▸ **Your task**: I need the records below restated word for word, without their pictures.

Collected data

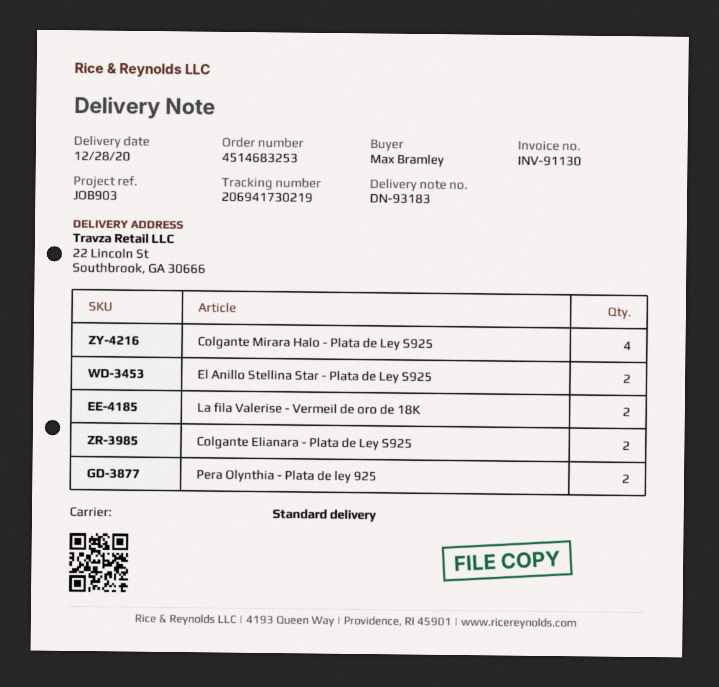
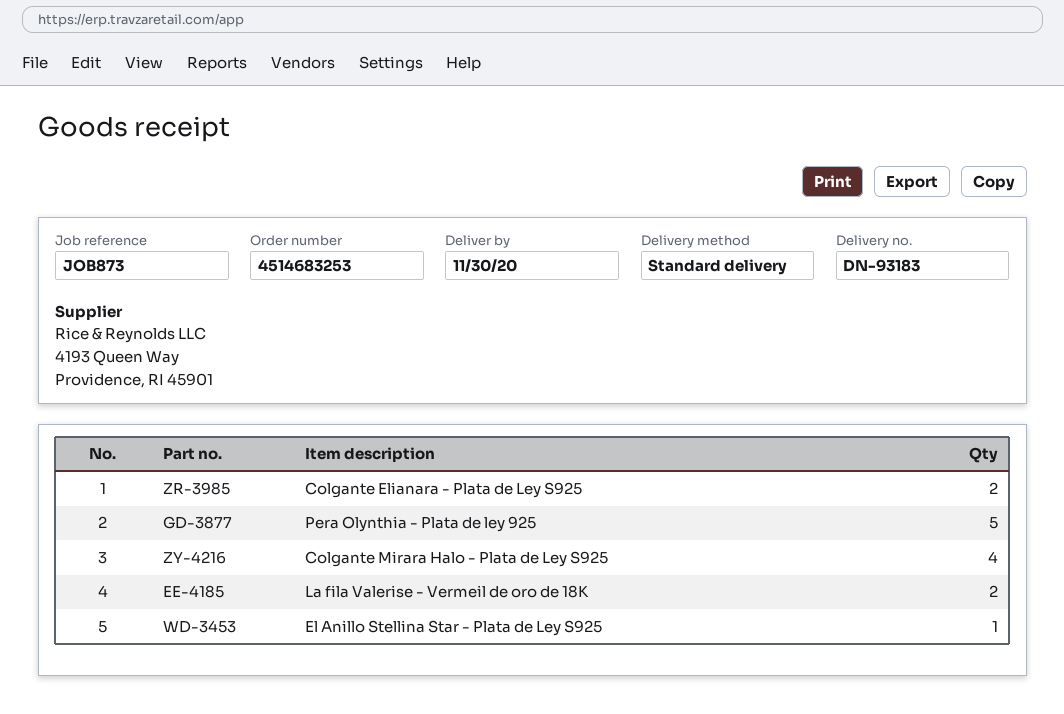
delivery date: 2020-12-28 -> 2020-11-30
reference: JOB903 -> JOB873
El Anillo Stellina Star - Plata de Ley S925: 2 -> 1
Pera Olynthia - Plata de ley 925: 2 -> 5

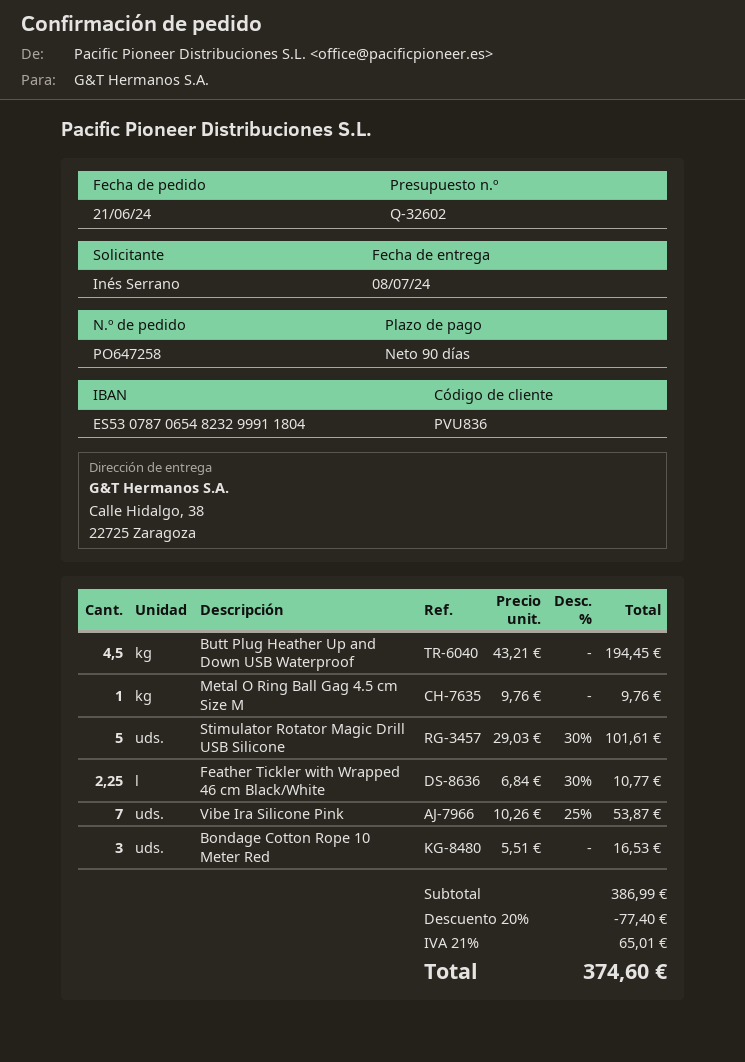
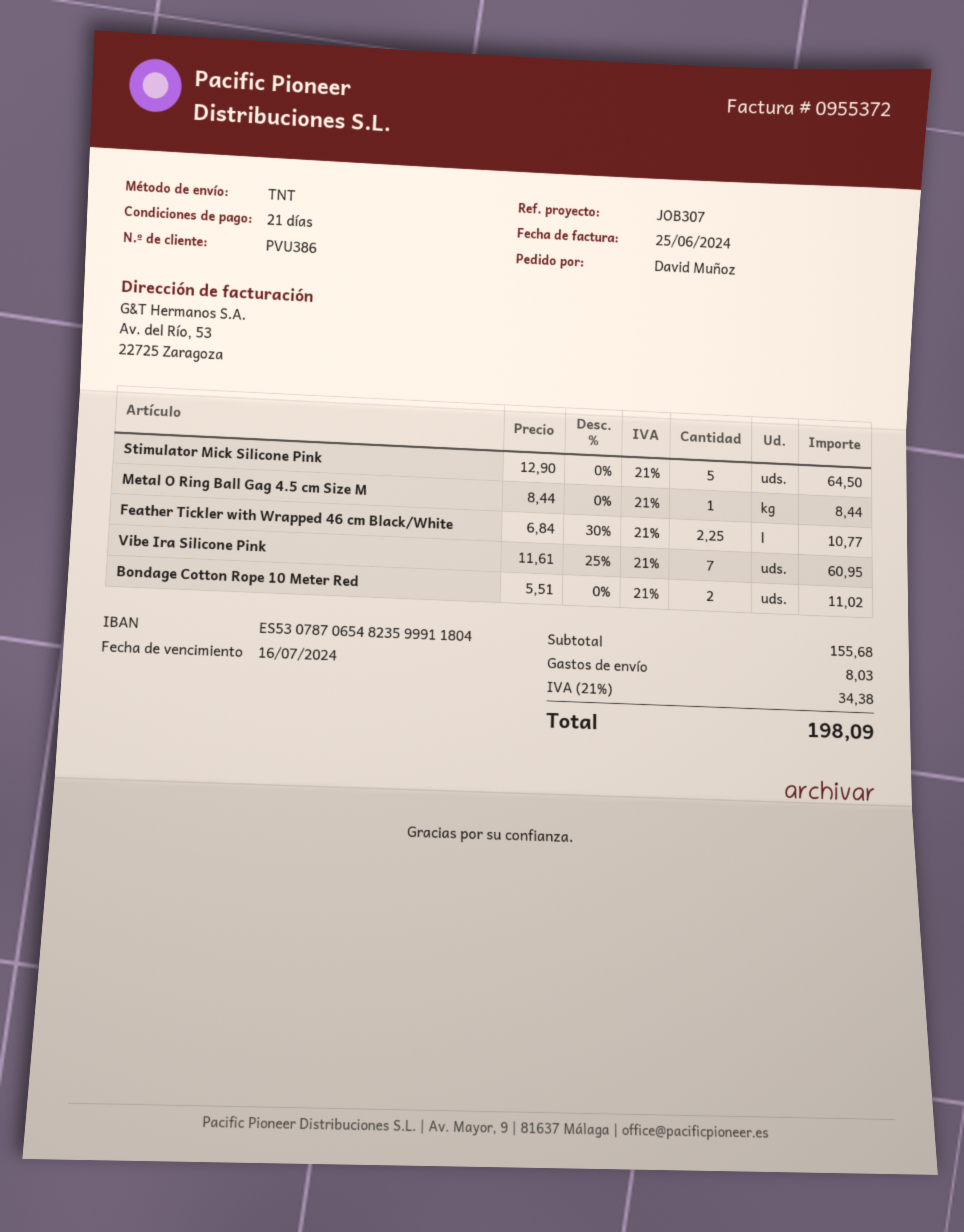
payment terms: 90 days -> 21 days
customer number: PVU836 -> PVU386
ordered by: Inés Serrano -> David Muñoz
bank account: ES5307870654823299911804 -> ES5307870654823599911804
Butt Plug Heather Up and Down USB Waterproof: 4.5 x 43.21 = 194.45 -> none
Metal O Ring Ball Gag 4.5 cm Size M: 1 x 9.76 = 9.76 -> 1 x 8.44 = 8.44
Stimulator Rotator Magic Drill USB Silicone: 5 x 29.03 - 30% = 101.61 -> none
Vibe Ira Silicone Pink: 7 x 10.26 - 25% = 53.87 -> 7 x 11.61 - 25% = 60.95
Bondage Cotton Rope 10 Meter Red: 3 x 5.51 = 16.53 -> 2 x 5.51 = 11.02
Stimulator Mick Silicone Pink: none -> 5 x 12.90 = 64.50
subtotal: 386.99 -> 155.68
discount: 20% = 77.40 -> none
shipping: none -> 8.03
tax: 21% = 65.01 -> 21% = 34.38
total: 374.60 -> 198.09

▸ **Result of this exercise**:
delivery date: 2020-12-28 -> 2020-11-30
reference: JOB903 -> JOB873
El Anillo Stellina Star - Plata de Ley S925: 2 -> 1
Pera Olynthia - Plata de ley 925: 2 -> 5

payment terms: 90 days -> 21 days
customer number: PVU836 -> PVU386
ordered by: Inés Serrano -> David Muñoz
bank account: ES5307870654823299911804 -> ES5307870654823599911804
Butt Plug Heather Up and Down USB Waterproof: 4.5 x 43.21 = 194.45 -> none
Metal O Ring Ball Gag 4.5 cm Size M: 1 x 9.76 = 9.76 -> 1 x 8.44 = 8.44
Stimulator Rotator Magic Drill USB Silicone: 5 x 29.03 - 30% = 101.61 -> none
Vibe Ira Silicone Pink: 7 x 10.26 - 25% = 53.87 -> 7 x 11.61 - 25% = 60.95
Bondage Cotton Rope 10 Meter Red: 3 x 5.51 = 16.53 -> 2 x 5.51 = 11.02
Stimulator Mick Silicone Pink: none -> 5 x 12.90 = 64.50
subtotal: 386.99 -> 155.68
discount: 20% = 77.40 -> none
shipping: none -> 8.03
tax: 21% = 65.01 -> 21% = 34.38
total: 374.60 -> 198.09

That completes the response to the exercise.